Девочка говорит…
Рассказчик остановился на мгновение, точно задумался. Потом продолжал, вздохнув:
— Но здесь точно поплыло у меня в глазах все и уплыло, и уж ни моря не вижу, ни темных деревьев на скале, а солнце — не побледнело — только тише стало, нежнее, ласковее. Серебряное стало, не золотое. Будто не весна — а к осени уж дело, лето еще — а так, клонит уж оно немножко. Лес, будто, березовый, наш, русский, белый лес, и славные березы, частые, стройные. А в лесу просека, широкая, зеленой, высокой травой заросшая, в траве лиловые колокольцы кое-где да крупная такая ромашка, знаете — предосенняя, с большой желтой сердцевиной. А просека такая широкая, длинная да прямая, что назад ли взглянешь, вперед ли — только и видно, как она уходит меж зеленых стен, а над ними небо даже острое, острым голубым куском понижается. Грибками уж пахнет, листочком прелым и предзакатной этакой травяной сыростью, сучками, корой да болотцем… В середину просеки другая впивается, такая же широкая, а в ее конец уж нельзя смотреть, потому что там стоит, низко, солнце, и так и стелятся по траве длинные-длинные лучи.
А на перекрестке сидят люди, как раз на конце лучей. Сколько сидит — не могу сосчитать, но только уж не двое, а может быть, трое или четверо, может быть, больше, однако не много. И лица у меня уж в тумане, солнце, что ли, мешает разглядеть как следует… Но вы тут, с ними, это я отлично знаю. Девочки той нет, а впрочем, кто ее знает, может, и есть, ясно-то, говорю, мне не видно. Сидят они на траве, все вместе, а перед ними — костер. На самом солнце костер, огонь высокий, сухие ветки так и трещат, а огня не видно, желтый он весь, прозрачный, точно стеклянный. И дым тихий, высокий и прозрачный, вверх идет, и как на солнце найдет — так начнут в нем свиваться большие янтарные и радужные круги. А людям, будто, хорошо, тихо и весело, и говорят они о простом, а выходит особенно. У костра пастушонок стоит, маленький, с громадным кнутом, увидел, что костер раскладывают, — помогает, целую елку сухую приволок.
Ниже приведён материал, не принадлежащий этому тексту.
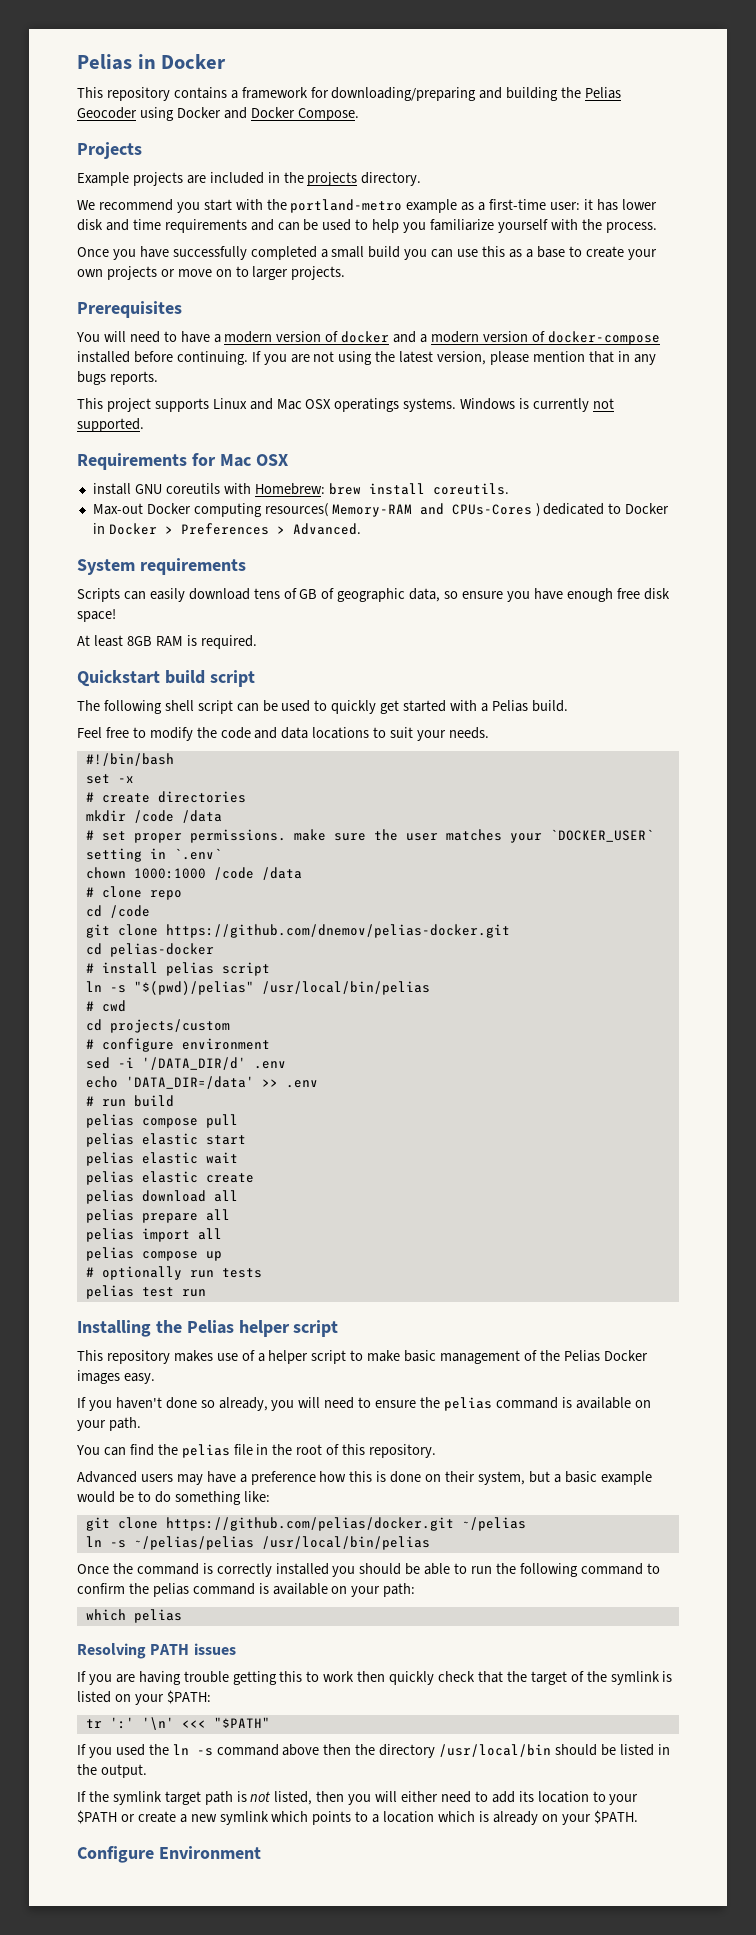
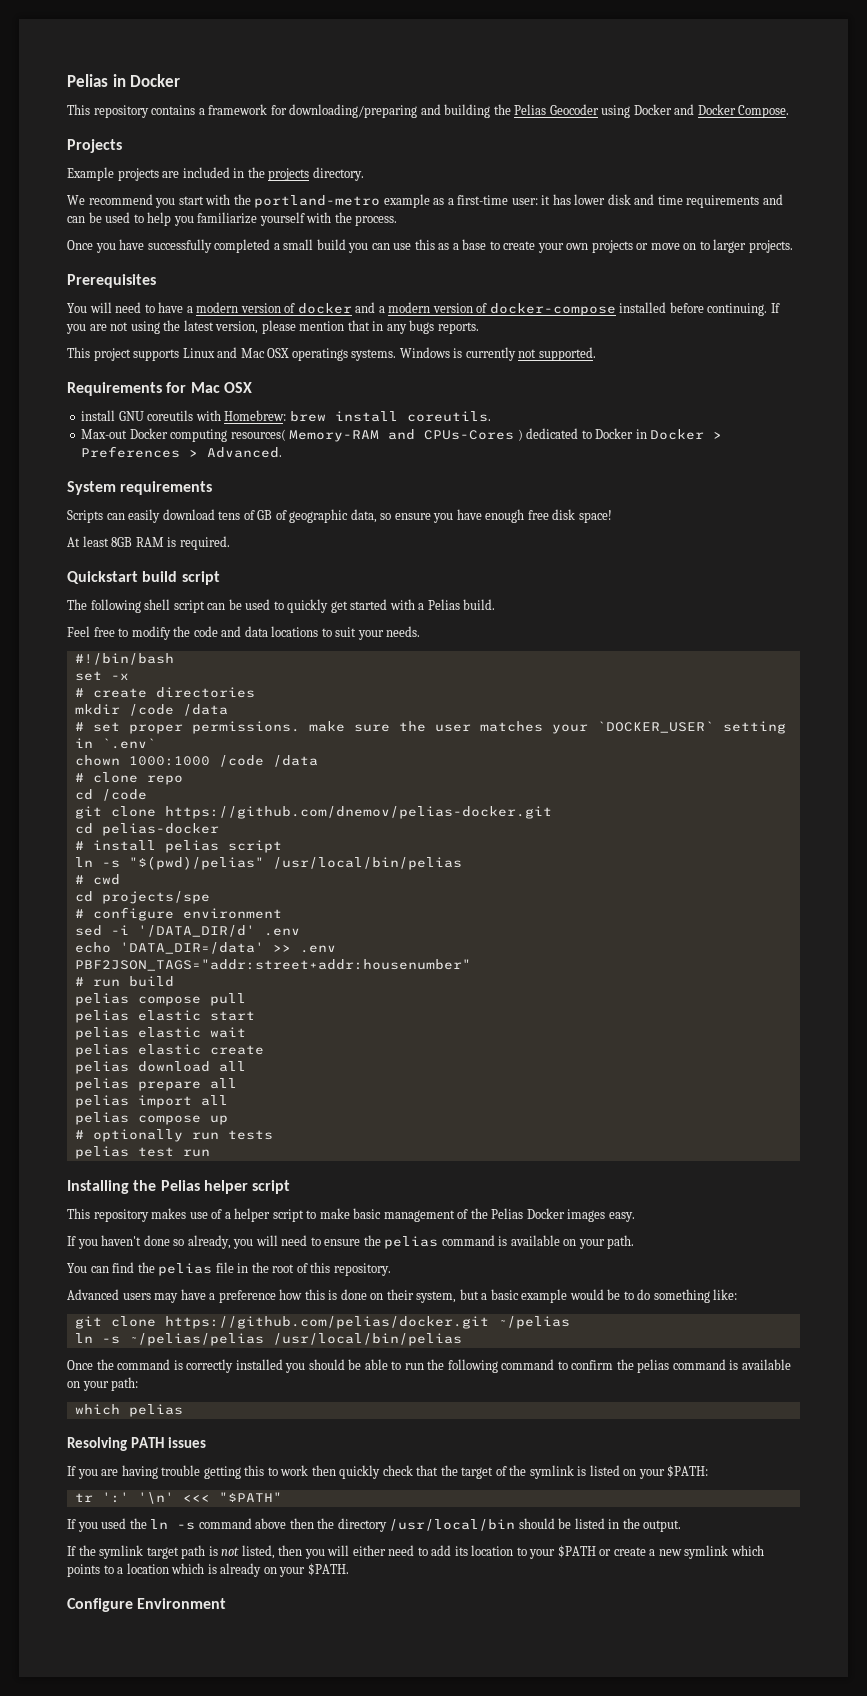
[109,1019,230,1033] projects/custom -> [101,891,210,904] projects/spe
(318, 1084) none -> [74,959,471,971] // PBF2JSON_TAGS="addr:street+addr:housenumber"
— Сейчас на мызу погоню, время, — говорит пастушонок и улыбается.
— А отец у тебя есть? — спрашивают его.
— Отец-то есть, да живем-то плохо, надел мал. Да что ж, а то и ничего, — прибавляет вдруг пастушонок неожиданно и опять улыбается.
И все улыбаются ему, и кто-то говорит, вы, кажется:
— Ничего, ничего, ты не бойся только. Все будет. А грибы куда собираешь?
— Да вот, в кошелку…
От дыма и солнца глазам больно, от огня дышит теплом, пахнет уж совсем осенне, гарью, и лесной, дремной свежестью.
— Хорошо нам, — говорит кто-то, — хорошо здесь. И всегда будет хорошо везде, где мы будем вместе. И всем будет хорошо, если нам хорошо и мы вместе.
Ваше лицо я будто яснее вижу, и такое оно опять у вас светлое, еще светлее, чем там, у весеннего моря. Точно уж весь секрет, до самого кончика, вы открыли. И не оттого вам хорошо, что огонь горит и солнце светит, а оттого и солнце такое, и огонь, оттого и люди у костра хорошие, что вы каждого, вроде как бы девочку ту, любите, каждый для вас — единственный, как и сам вы для себя единственный, как солнце — одно в углу просеки.
— А поверх каждого я еще что-то люблю, — говорите вы.
И опять кажется вам (и всем, должно быть), что и просека, и острое небо в ней, и призрачное пламя — все это ваше, вам безраздельно дано, и что это — хорошо. Так просто: ведь каждый человек у костра — человек. И если он может у костра сидеть так, что у него в сердце огонь, и солнце, и пастушонок на всех улыбается — отчего же и другой, каждый, которого нет сейчас здесь, не сможет так же сидеть, отчего у него не будет в душе того же солнца и огня. Будет, будет. Кто захочет — у того и будет.